I giochi on-line non vanno in crisi

di Redazione Commenta

A partire dal 2008, sono molti i settori in calo economico, a partire dai prodotti e servizi di prima necessità, passando per l’industria automobilistica che occupa gran parte della popolazione, fino ad arrivare addirittura ai generi alimentari. Ciò che colpisce veramente, però, è la stabilità che sta mantenendo durante questo periodo il settore dell’entertainment che non ha visto nelle proprie casse grandi perdite, ed addirittura per un settore specifico, secondo i dati della Agenzia Agicos (Agenzia Giornalistica Concorsi e Scommesse), nei primi quattro mesi dell’anno in corso, gli italiani hanno puntato ancora di più sulla categoria dei giochi on-line. In effetti, sono oltre 850 milioni di euro quelli giocati, e statisticamente quasi il 160% in più rispetto allo scorso anno.
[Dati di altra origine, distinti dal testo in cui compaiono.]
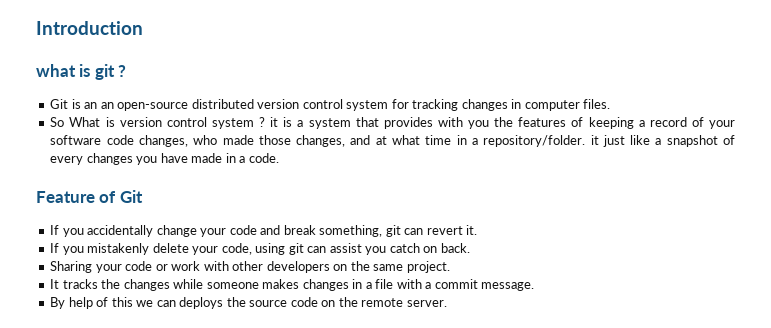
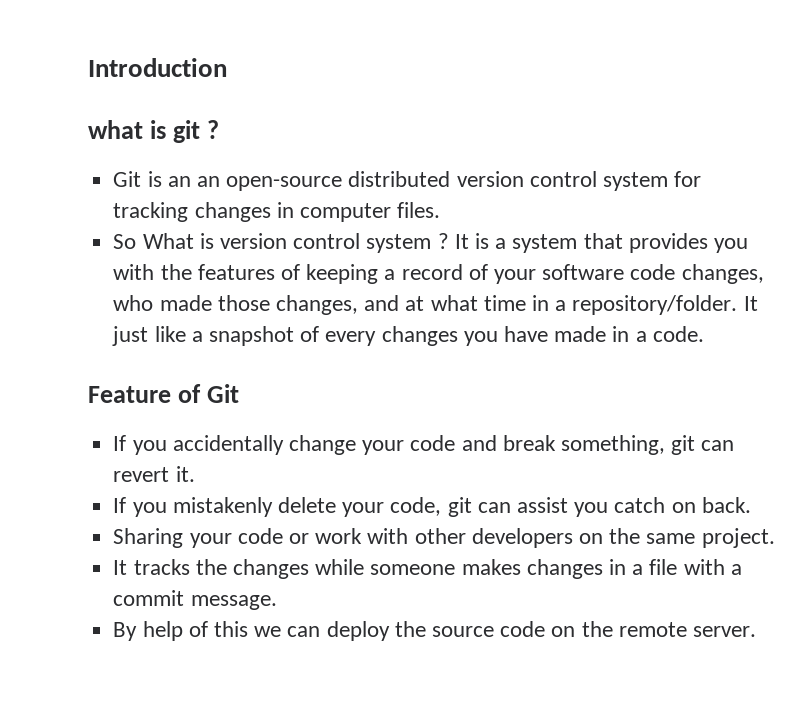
[270,117,279,127] it -> [454,234,469,249] It
[437,117,490,129] with you -> [714,238,749,253] [113,264,155,280] you with
[590,135,599,145] it -> [743,296,758,311] It
[255,243,286,255] using -> (442, 506) none
[179,297,224,309] deploys -> [326,621,390,641] deploy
Stilando una classifica di gradimento, troviamo al primo posto gli skill games come il Poker on-line che primeggia con 450 milioni di euro giocati, seguono in classifica le scommesse sportive con 330 milioni di euro, i gratta e vinci con 23 milioni di euro ed oltre 15 milioni di euro spesi per comprare accessori a pagamento nei social games (oltre l’80% dell’importo è basato su Facebook). Ovviamente, il gioco così inteso non ha interessato solo i gamers incalliti oppure il Monopolio di Stato che si è dedicato alla cura degli incassi e delle percentuali, ma sono arrivate di recente anche proposte interessanti ed utili, come quelle del Ministro della Difesa, Ignazio La Russa, che ha proposto di destinare il jackpot dei prossimi Superenalotto alle popolazioni terremotate d’Abruzzo. Stesse iniziative, stanno avviando i network dedicati al gioco on-line che devolvono parte delle percentuali a favore dei nostri connazionali colpiti. Per la qustione gioco on-line, quindi, seppur in acque burrascose per tutte le questioni burocratiche che sono state prese in esame negli anni scorsi sulla legalità del gioco d’azzardo on-line, attualmente è salvo dalla crisi e sta dando soddisfazioni sotto il punto di vista dell’interazione, anche per il continuo interesse ai social gaming.